(Sebuah Analisis Tentatif Kasus Berbahasa)
Oleh
Mustajib
Beberapa waktu lalu, di sebuah masjid selepas sholat berjamaah, seorang
sahabat saya mendekati saya, lalu berbisik, “Kepada Panitia Buka Puasa Bersama,
saya minta agar siswa-siswi Bapak dilibatkan entah mungkin sebagai pembaca
kalam ilahi, pembaca shalawt Nabi, atau apa saja sebagai pengisi acara sebelum waktu
buka puasa tiba. Bagaimana menurut Bapak?”.

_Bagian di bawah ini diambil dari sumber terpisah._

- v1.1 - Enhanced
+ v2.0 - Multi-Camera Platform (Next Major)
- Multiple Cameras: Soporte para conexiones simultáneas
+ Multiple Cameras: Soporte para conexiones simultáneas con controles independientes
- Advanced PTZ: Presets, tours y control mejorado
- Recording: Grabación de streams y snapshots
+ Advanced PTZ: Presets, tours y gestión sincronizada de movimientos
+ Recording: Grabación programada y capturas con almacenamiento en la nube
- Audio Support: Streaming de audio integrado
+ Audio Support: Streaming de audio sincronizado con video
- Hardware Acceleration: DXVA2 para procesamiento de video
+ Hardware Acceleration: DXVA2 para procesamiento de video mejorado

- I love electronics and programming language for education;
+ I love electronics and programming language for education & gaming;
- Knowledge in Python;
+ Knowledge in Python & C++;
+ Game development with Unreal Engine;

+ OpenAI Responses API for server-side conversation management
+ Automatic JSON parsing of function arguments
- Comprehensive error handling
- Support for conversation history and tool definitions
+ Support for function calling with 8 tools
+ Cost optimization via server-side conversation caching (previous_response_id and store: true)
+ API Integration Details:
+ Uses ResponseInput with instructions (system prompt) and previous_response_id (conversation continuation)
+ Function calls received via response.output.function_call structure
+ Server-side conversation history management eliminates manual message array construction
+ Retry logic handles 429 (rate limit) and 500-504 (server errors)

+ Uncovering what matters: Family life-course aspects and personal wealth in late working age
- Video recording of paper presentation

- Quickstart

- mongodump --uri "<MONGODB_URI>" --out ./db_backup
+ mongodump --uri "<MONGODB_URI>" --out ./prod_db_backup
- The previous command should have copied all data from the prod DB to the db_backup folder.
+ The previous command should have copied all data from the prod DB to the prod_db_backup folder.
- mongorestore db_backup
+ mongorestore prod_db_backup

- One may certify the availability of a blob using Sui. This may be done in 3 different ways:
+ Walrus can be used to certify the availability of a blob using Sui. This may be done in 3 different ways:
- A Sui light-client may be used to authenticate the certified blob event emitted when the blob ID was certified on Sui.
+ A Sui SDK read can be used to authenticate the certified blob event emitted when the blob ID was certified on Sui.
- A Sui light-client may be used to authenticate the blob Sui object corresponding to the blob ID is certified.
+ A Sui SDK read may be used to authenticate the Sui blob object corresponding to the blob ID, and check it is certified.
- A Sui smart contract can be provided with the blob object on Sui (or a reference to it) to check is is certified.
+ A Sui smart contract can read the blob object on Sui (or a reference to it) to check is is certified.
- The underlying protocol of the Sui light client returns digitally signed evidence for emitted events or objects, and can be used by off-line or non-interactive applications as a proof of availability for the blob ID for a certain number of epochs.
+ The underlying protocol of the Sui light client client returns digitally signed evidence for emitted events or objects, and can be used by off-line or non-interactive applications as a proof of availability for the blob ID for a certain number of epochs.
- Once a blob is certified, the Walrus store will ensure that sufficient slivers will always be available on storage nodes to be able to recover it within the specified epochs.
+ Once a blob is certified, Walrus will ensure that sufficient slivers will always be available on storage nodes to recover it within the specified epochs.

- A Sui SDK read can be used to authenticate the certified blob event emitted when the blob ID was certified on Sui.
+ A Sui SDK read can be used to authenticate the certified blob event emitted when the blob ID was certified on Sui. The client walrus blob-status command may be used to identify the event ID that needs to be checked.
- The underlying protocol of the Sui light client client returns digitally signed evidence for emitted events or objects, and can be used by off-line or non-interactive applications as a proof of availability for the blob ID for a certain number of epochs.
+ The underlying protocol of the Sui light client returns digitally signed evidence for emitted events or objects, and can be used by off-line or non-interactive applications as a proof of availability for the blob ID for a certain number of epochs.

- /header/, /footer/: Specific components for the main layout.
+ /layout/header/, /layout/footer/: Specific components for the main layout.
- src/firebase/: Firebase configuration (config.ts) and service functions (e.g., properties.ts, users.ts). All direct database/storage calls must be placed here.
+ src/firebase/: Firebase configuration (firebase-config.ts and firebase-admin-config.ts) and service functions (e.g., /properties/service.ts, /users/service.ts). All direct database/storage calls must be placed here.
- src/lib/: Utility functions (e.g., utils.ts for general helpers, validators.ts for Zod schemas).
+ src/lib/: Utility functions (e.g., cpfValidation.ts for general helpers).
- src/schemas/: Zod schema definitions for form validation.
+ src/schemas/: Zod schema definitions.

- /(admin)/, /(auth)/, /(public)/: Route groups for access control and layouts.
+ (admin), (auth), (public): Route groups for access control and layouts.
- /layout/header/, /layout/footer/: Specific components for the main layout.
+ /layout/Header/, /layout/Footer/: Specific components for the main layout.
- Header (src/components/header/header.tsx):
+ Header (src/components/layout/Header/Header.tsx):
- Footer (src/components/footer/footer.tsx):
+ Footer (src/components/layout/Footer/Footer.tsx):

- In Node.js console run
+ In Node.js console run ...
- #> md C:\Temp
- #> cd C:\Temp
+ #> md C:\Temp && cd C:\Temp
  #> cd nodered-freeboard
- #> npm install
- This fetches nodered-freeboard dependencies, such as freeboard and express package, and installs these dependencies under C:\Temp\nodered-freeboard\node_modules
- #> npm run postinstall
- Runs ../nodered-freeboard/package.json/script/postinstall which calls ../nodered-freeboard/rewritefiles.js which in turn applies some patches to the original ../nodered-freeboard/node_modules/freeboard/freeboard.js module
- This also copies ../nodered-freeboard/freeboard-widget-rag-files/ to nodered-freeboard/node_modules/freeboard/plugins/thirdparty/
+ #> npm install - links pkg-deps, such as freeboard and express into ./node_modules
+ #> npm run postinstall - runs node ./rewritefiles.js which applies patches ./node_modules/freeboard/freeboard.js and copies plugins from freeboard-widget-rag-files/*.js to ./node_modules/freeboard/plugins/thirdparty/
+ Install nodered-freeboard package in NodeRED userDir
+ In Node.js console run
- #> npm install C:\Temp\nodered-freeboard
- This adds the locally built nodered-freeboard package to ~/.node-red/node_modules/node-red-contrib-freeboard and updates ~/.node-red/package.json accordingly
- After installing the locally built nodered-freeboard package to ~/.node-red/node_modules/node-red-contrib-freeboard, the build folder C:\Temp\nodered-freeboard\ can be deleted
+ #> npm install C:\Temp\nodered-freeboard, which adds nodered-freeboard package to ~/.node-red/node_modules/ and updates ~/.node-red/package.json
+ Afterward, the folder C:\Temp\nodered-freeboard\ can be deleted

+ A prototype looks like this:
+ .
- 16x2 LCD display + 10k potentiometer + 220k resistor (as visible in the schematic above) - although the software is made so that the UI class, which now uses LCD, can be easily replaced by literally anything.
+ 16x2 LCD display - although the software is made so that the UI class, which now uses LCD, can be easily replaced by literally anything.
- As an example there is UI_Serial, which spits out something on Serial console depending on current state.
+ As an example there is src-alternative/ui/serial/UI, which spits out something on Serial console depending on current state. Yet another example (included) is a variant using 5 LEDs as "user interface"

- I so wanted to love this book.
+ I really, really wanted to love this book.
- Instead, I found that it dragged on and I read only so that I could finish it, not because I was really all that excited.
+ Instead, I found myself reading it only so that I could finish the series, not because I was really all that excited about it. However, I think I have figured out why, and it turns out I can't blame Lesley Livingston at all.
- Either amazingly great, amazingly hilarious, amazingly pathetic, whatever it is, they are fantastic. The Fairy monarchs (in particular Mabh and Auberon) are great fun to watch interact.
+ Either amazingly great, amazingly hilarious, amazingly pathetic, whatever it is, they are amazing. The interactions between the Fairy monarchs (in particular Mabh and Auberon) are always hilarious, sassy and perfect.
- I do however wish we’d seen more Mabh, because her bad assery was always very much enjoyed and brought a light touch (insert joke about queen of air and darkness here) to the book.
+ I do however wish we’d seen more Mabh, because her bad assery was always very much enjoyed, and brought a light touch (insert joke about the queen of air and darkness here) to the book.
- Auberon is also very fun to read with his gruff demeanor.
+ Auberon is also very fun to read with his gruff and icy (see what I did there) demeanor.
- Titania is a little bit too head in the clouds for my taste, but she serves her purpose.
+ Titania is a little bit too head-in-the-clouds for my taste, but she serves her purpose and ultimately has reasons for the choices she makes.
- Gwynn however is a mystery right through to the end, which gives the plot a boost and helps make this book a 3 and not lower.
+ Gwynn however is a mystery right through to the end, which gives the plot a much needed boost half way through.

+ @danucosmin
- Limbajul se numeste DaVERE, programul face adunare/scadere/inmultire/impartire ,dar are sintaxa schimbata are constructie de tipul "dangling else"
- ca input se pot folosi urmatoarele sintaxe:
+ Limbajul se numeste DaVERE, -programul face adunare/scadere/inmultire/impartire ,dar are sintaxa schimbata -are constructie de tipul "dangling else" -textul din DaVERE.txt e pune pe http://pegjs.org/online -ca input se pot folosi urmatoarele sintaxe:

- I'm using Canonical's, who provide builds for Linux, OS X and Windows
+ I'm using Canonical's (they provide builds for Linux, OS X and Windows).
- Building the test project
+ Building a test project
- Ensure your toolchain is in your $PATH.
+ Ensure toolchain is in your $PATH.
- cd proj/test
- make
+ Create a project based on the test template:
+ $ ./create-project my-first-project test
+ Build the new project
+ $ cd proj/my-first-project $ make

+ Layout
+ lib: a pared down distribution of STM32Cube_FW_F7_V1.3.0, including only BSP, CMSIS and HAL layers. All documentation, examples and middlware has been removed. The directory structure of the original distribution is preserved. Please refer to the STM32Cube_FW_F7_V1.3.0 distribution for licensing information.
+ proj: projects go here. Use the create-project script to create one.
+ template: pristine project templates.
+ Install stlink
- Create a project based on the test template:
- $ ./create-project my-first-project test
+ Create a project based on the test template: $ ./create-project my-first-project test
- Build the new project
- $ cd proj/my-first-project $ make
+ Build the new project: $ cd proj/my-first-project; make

Mendengar penyampaian itu, dan mendapat pertanyaan seperti kalimat terakhir
itu, saya spontan merespon, “Bagus itu. Kami siap. Jika diberikan panggung, kami siap”. Tidak lupa saya sampaikan ucapan
terima kasih.
Selepas memberi respon dan kami
berpisah, entah kenapa saya tiba-tiba teringat serangkaian ungkapan seperti ‘cari
panggung’, ‘mencarikan panggung’, dan ‘diberikan panggung’. Rasa bahasa saya terhadap
bahasa Indonesia sebagai bahasa kedua (karena bahasa pertama adalah bahasa
daerah, Bahasa Sasak), saya merasakan ada perbedaan makna, nuansa makna, atau
persepsi makna diantara ketiganya.
Sepertinya bermakna positif
kalau saya mengatakan, “Sahabat saya itu telah mencarikan panggung untuk siswa-siswa
kami untuk berekspresi dan berlatih secara edukatif.” Kesan ‘mencarikan
panggung’ terkesan positif. Bahwa, Beliau telah mencarikan ruang edukasi untuk
berekspresi. Karena itulah maka
respon saya ‘Jika diberikan panggung’ juga terasa pas. Tidak ada nuansa
negatif.
Namun frase atau ungkapan “cari
panggung” terasa memiliki konotasi atau asosiasi makna negatif. Dalam berbagai kontestasi
politik, mulai dari level terbawah semisal pemilihan ketua RT/RW sampai level
tertinggi seperti pemilihan kepala negara, kita sering mendengar pelabelan ‘sedang
cari panggung’ kepada para kandidat yang antara lain tiba-tiba ngomang
ya-hanu ya-hini, yang notabene bertolak belakang dengan narasi atau kebijakan
yang seharusnya ia mainkan sebagai bagian dari sistem yang ‘di-yahanu-yahini’
itu.
Mungkin saya bisa lebih kongkritkan
melalui konteks berikut. Seorang pimpinan, berdasarkan aturan yang baku, memberikan
sanksi kepada salah seorang bawahan karena melanggar suatu aturan atau kebijakan.
Sang bawahan protes, tidak terima dengan sanksi yang diberlakukan karena merasa
dirinya dirugikan. Prtotes tidak hanya disampaikan langsung kepada pimpinannya,
tetapi juga kepada atasan langsung pimpinannya. Mendapat aduan seperti itu,
sang atasan pimpinan menganulir sanksi karena pertimbangan-pertimbangan ‘nyerempet-nyerempet’
subyektif berbungkus ‘humanis’. Dalam konteks ini, rasanya cukup pas kalau
dikatakan “sang atasan pimpinan cari panggung di (kalangan) bawahan”. Cari perhatian,
cari sensasi, cari aman dan nyaman.
Sekali lagi, ini penilaian berdasarkan
‘rasa bahasa’ saya. Apakah memang benar seperti itu? Saya belum tahu
persis. Saya perlu mengkaji lagi secara lebih cermat berdasarkan potongan-potongan
narasi terkait yang lebih banyak lagi dan/atau melalui respon pembaca yang
lebih ahli.
Diplomatic Quarter (DQ), Riyadh, Arab Saudi.